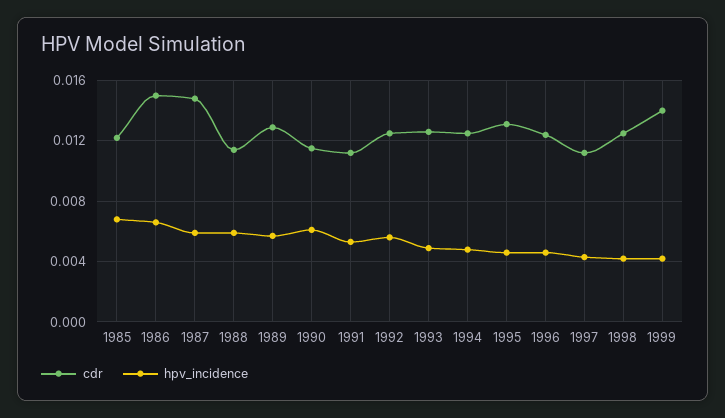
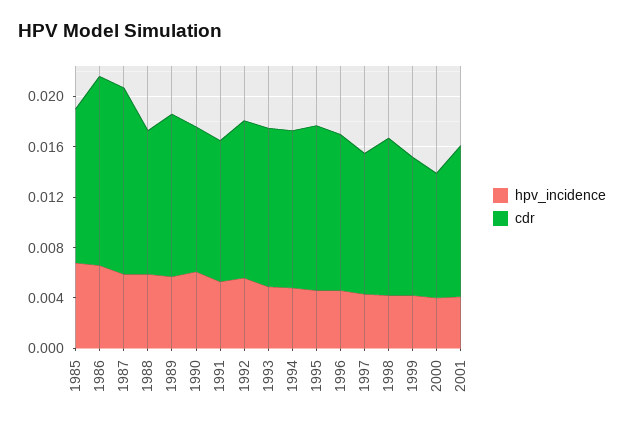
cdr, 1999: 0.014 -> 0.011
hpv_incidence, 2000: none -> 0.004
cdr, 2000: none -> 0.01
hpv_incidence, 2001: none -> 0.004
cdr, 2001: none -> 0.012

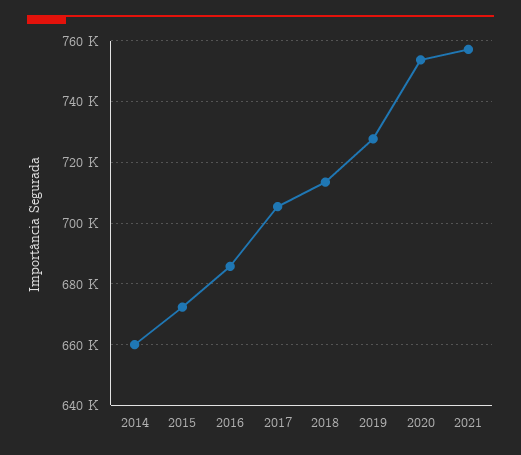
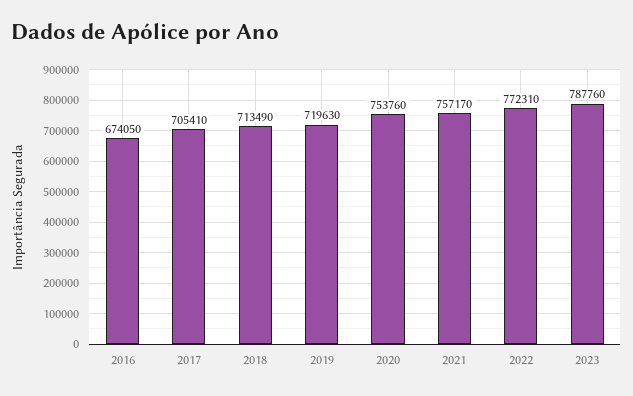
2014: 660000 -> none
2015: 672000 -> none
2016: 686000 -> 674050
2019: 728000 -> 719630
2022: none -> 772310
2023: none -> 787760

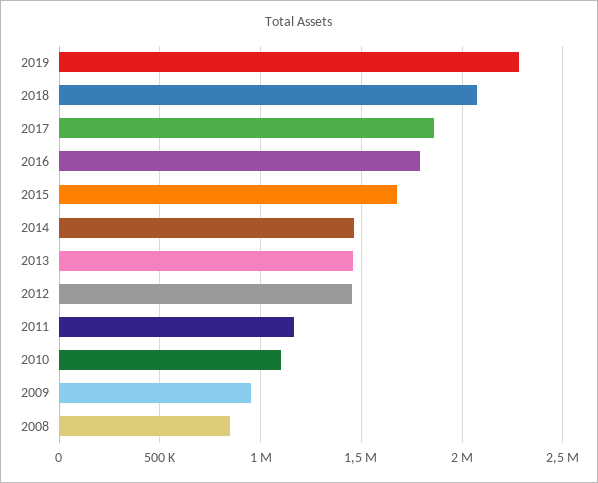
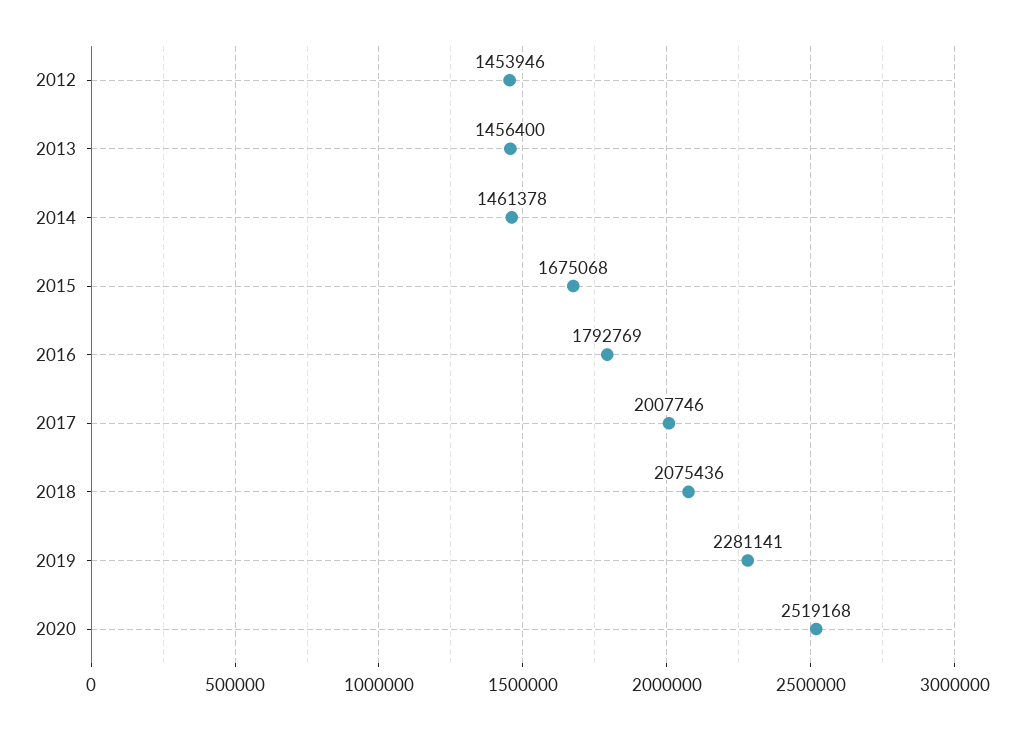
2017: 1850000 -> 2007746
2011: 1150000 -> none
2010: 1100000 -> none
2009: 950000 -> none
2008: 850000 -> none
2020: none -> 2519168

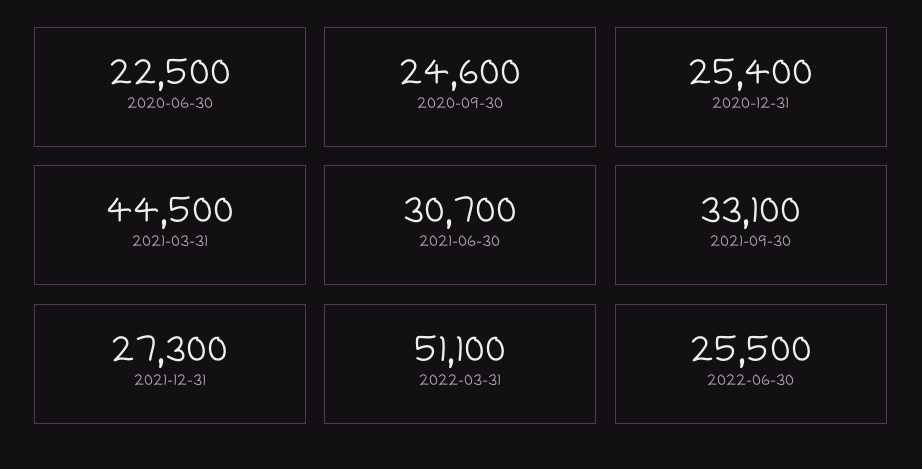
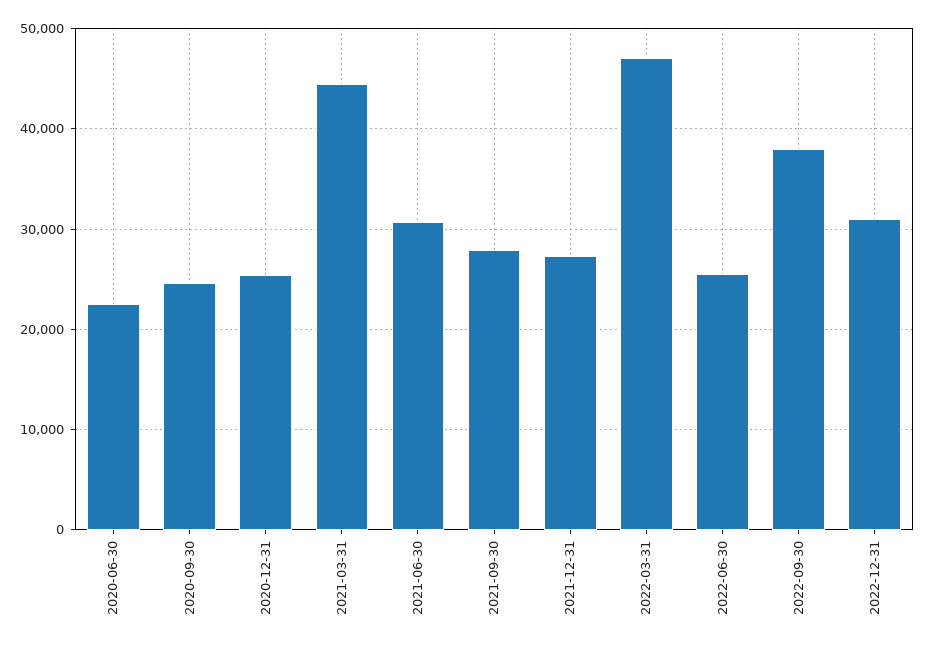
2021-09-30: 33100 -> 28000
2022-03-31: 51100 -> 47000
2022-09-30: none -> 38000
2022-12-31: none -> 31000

____

INSTRUCTIONS TO FOLLOW
Keep every word of the records above exactly, and return them with no pictures.

TASK ANSWER
cdr, 1999: 0.014 -> 0.011
hpv_incidence, 2000: none -> 0.004
cdr, 2000: none -> 0.01
hpv_incidence, 2001: none -> 0.004
cdr, 2001: none -> 0.012

2014: 660000 -> none
2015: 672000 -> none
2016: 686000 -> 674050
2019: 728000 -> 719630
2022: none -> 772310
2023: none -> 787760

2017: 1850000 -> 2007746
2011: 1150000 -> none
2010: 1100000 -> none
2009: 950000 -> none
2008: 850000 -> none
2020: none -> 2519168

2021-09-30: 33100 -> 28000
2022-03-31: 51100 -> 47000
2022-09-30: none -> 38000
2022-12-31: none -> 31000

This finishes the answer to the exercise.